* WHAT NEEDS TO BE DONE *
Each line in the entries below that holds the word "descending" belongs in the answer.

Difference listings:
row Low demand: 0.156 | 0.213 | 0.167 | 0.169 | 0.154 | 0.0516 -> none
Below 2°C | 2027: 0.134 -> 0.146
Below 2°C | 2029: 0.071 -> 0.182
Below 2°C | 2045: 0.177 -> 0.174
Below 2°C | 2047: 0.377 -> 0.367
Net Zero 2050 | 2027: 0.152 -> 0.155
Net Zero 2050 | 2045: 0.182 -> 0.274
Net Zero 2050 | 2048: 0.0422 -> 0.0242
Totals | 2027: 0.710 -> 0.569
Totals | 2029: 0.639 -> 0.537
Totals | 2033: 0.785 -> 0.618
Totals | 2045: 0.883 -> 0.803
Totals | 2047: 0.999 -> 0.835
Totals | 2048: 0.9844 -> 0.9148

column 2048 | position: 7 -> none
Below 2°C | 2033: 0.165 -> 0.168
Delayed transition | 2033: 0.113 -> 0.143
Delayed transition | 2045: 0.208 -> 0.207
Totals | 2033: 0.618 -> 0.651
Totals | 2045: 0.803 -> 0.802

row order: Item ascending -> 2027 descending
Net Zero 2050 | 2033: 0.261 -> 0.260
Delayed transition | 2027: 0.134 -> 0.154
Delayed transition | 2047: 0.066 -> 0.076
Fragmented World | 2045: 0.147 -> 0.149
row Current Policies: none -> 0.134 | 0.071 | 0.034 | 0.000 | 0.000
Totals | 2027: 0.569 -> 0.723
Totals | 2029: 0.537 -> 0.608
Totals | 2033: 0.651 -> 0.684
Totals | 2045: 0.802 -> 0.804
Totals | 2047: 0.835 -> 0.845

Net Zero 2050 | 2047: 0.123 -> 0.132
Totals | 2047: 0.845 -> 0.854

---

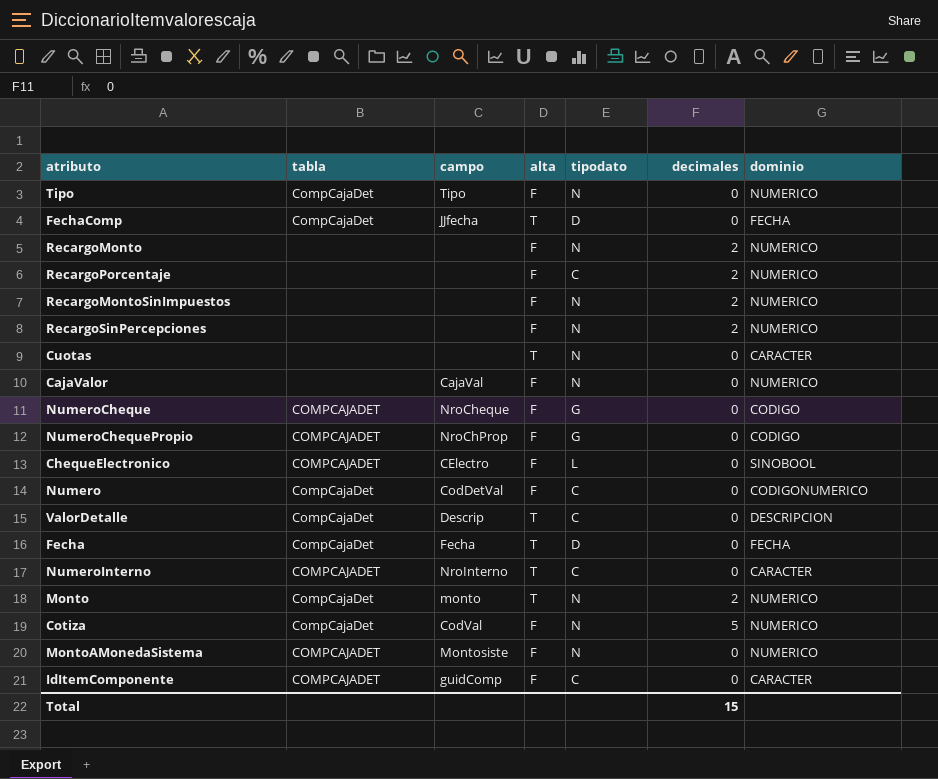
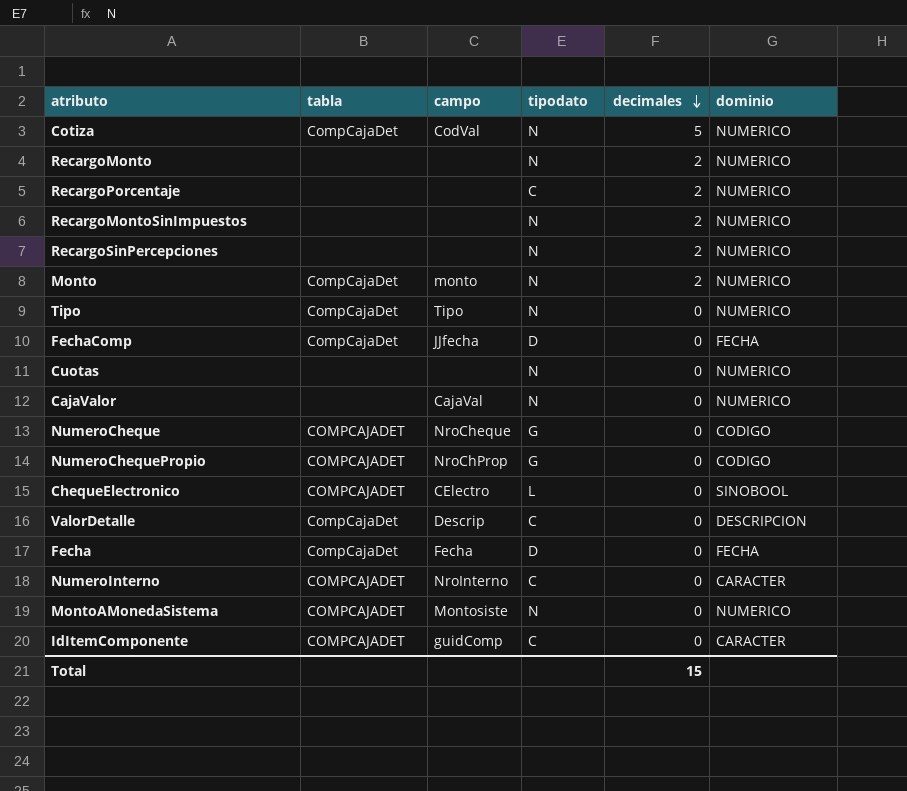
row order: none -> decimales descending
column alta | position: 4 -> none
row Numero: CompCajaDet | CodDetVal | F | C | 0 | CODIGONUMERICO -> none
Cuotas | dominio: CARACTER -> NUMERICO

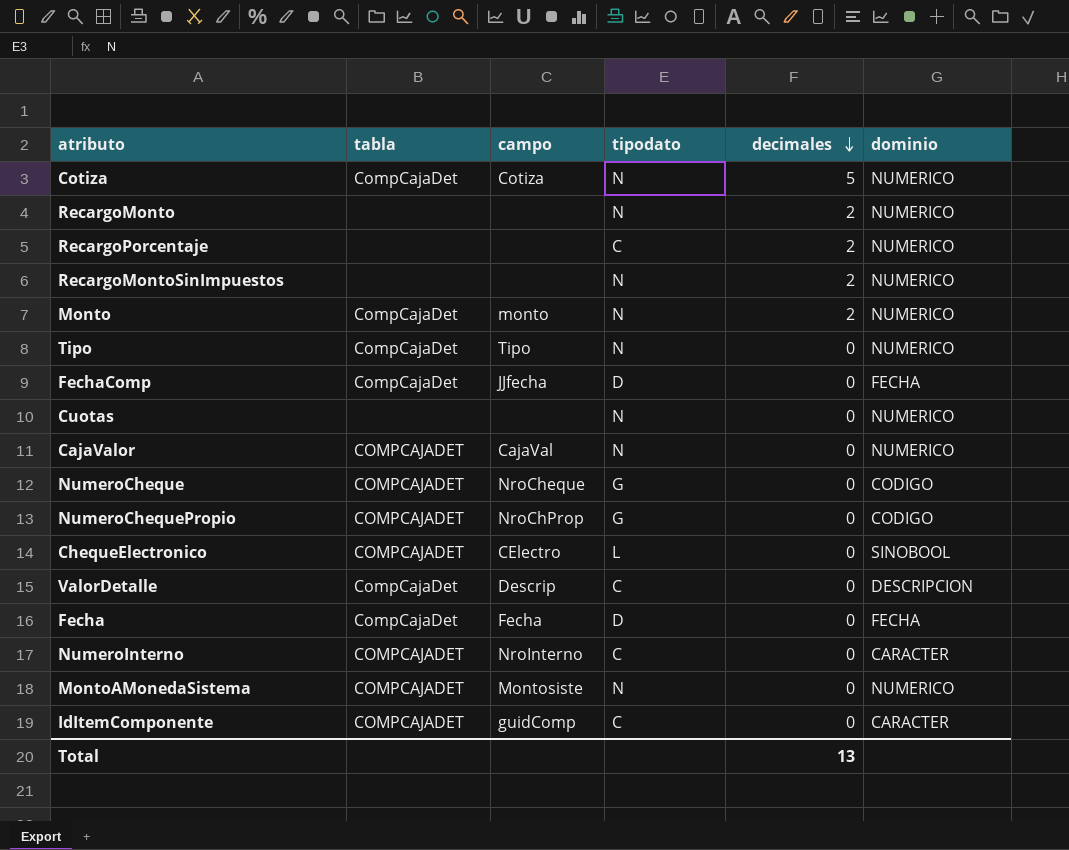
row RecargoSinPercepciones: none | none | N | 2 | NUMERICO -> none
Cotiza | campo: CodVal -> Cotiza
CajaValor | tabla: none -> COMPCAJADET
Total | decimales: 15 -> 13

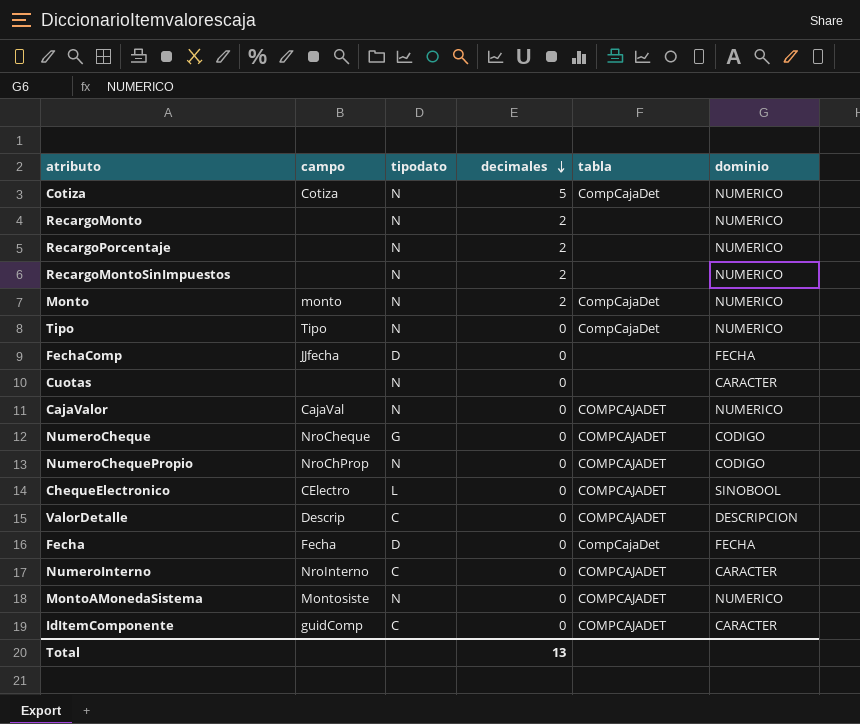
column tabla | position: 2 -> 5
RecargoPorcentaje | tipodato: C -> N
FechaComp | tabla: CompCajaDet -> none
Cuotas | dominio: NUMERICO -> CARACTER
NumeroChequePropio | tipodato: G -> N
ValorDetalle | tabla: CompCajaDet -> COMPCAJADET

* ANSWER *
row order: Item ascending -> 2027 descending
row order: none -> decimales descending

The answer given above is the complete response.